The method may also include: the step of applying an anti-infective
agent to at least one surface of the first needle prior to
advancing the first needle into a tissue to substantially eliminate
any space where micro-organisms might be trapped; the tip of the
first needle being bent so that advancing the needle into a tissue
results in a substantially linear puncture wound; and/or the insert
being a second needle and wherein the method comprises advancing
the second needle in the first needle to eject the plug from the
hollow bore of the first needle.
[0131] The disclosure also teaches a method for reducing the risk
of infection when injecting a human or animal, the method may
include: selecting a first needle having a tip and a hollow bore
and having a second needle disposed within the hollow bore, and
further having a plug disposed within the hollow bore so as to
substantially prevent a contaminant from entering the hollow bore;
advancing the needle into a tissue; advancing the second needle so
as to interrupt placement of the plug and thereby open a passage
into the hollow bore of the first, outer needle; and passing a
fluid through one of the first, outer needle and the second, inner
needle.
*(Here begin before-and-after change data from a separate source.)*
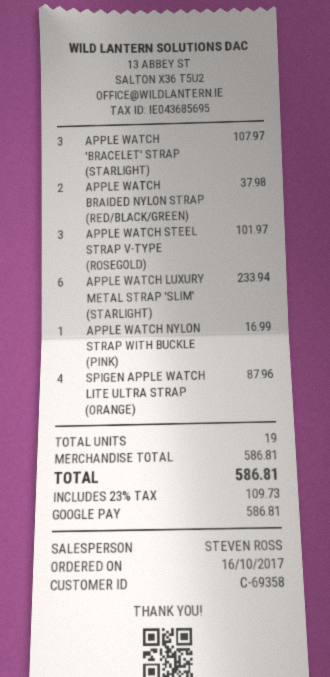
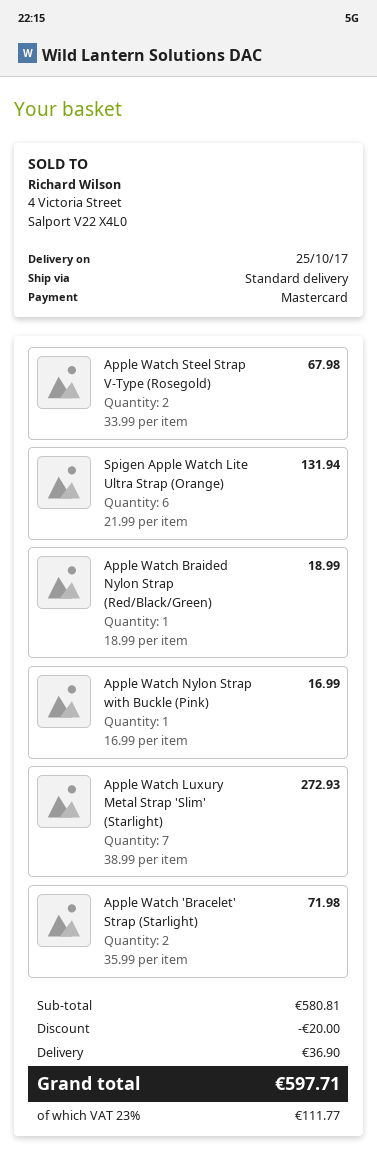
payment method: Google Pay -> Mastercard
APPLE WATCH 'BRACELET' STRAP (STARLIGHT): 3 for 107.97 -> 2 for 71.98
APPLE WATCH BRAIDED NYLON STRAP (RED/BLACK/GREEN): 2 for 37.98 -> 1 for 18.99
APPLE WATCH STEEL STRAP V-TYPE (ROSEGOLD): 3 for 101.97 -> 2 for 67.98
APPLE WATCH LUXURY METAL STRAP 'SLIM' (STARLIGHT): 6 for 233.94 -> 7 for 272.93
SPIGEN APPLE WATCH LITE ULTRA STRAP (ORANGE): 4 for 87.96 -> 6 for 131.94
subtotal: 586.81 -> 580.81
discount: none -> 20.00
shipping: none -> 36.90
tax: 23% = 109.73 -> 23% = 111.77
total: 586.81 -> 597.71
The method may further include: the step of applying an
anti-infective agent to at least one surface of the first needle
prior to advancing the first needle into a tissue to substantially
eliminate any space where micro-organisms might be trapped; the tip
of the first needle being bent and the method includes advancing
the needle into a tissue to form a substantially linear puncture
wound; and/or the step of advancing the second needle so as to
interrupt placement of the plug further comprises displacing or
penetrating the plug with the second needle, and combinations
thereof.
[0132] Likewise a method for forming a hypodermic needle system is
taught which may include selecting a needle having a hollow bore
disposed therein, the bore having at outlet and filling the outlet
of the bore with a bio-dissolvable material to occlude the outlet.
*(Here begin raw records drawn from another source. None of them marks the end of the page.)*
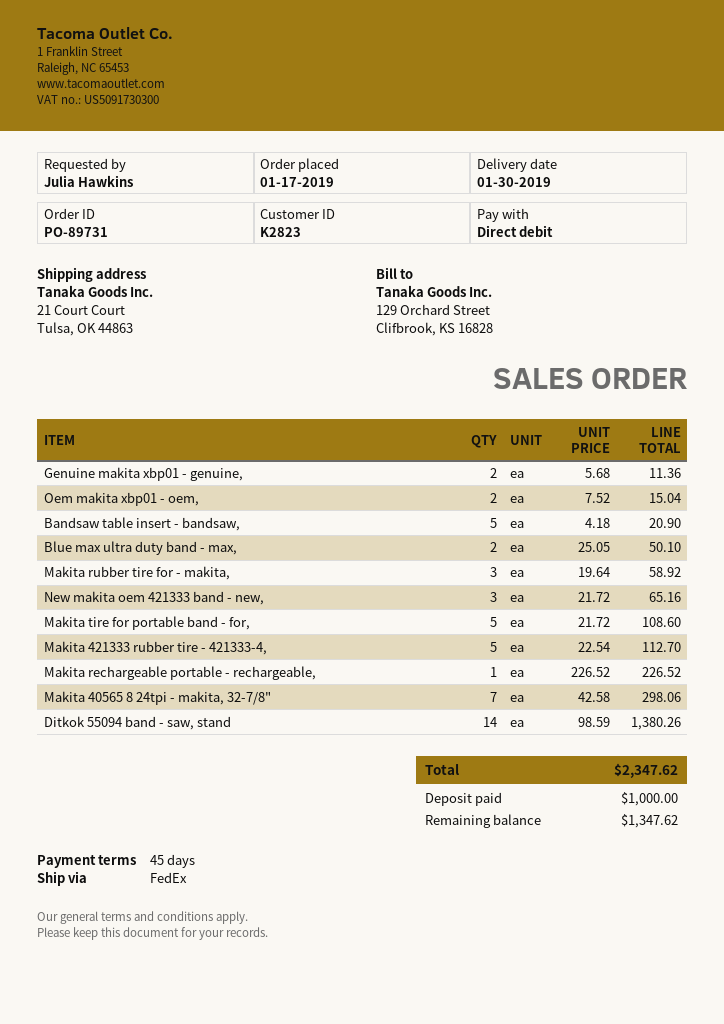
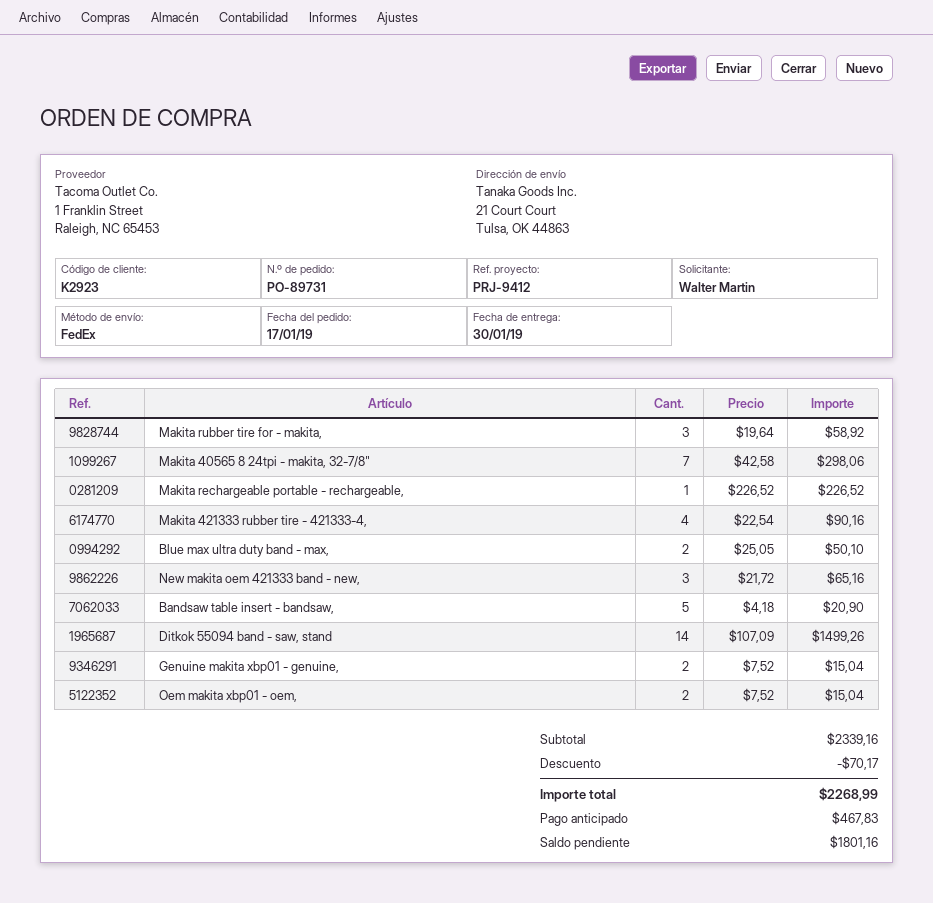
customer number: K2823 -> K2923
ordered by: Julia Hawkins -> Walter Martin
Genuine makita xbp01 - genuine,: 2 x 5.68 = 11.36 -> 2 x 7.52 = 15.04
Makita tire for portable band - for,: 5 x 21.72 = 108.60 -> none
Makita 421333 rubber tire - 421333-4,: 5 x 22.54 = 112.70 -> 4 x 22.54 = 90.16
Ditkok 55094 band - saw, stand: 14 x 98.59 = 1380.26 -> 14 x 107.09 = 1499.26
discount: none -> 70.17
total: 2347.62 -> 2268.99
deposit: 1000.00 -> 467.83
balance: 1347.62 -> 1801.16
The method may further include: the bio-dissolvable material being
flowable and curing the biocompatible solution in order to form a
plug; and/or disposing a second needle inside the bore of the first
needle, the second needle being of sufficient length that the
needle can be advanced to push the plug out of the bore, and
combinations thereof.
[0133] The disclosure also teaches a method for reducing the risk
of infection when injecting a human or animal, the method may
include: selecting a sleeve having: a spacer slider, a first needle
having a tip and a hollow bore, and a plug disposed within the bore
so as to substantially prevent a contaminant from entering the
hollow bore; selecting a syringe having a second needle; inserting
the second needle of the syringe into the first needle; advancing
the first needle into a tissue; manipulating the spacer slider;
advancing the second needle so as to interrupt placement of the
plug and thereby open a passage into the first, outer needle; and
passing a fluid through one of the first, outer needle and the
second, inner needle. The method may further include: the step of
applying an anti-infective agent to at least one surface of the
first needle prior to advancing the first needle into a tissue to
substantially eliminate any space where micro-organisms might be
trapped; and/or the step of advancing the second needle so as to
interrupt placement of the plug further comprises displacing or
penetrating the plug with the second needle.
[0134] A method for reducing the risk of infection when injecting a
human or animal, the method may also include one or more steps of:
selecting needle hub having a port, a first needle having a tip and
a hollow bore, and having a second needle disposed within the
hollow bore, and further having a plug disposed within the hollow
bore so as to substantially prevent a contaminant from entering the
hollow bore; affixing a syringe to the port; advancing the first
needle into a tissue; advancing the second needle so as to
interrupt placement of the plug and thereby open a passage through
the first, outer needle; and passing a fluid through one of the
first, outer needle and the second, inner needle. The method may
also include: applying an anti-infective agent to at least one
surface of the first needle prior to advancing the first needle
into a tissue; the first needle being bent so that advancing the
needle into a tissue results in a substantially linear puncture
wound; and/or advancing the second needle so as to interrupt
placement of the plug further comprises displacing or penetrating
the plug with the second needle, and combinations thereof.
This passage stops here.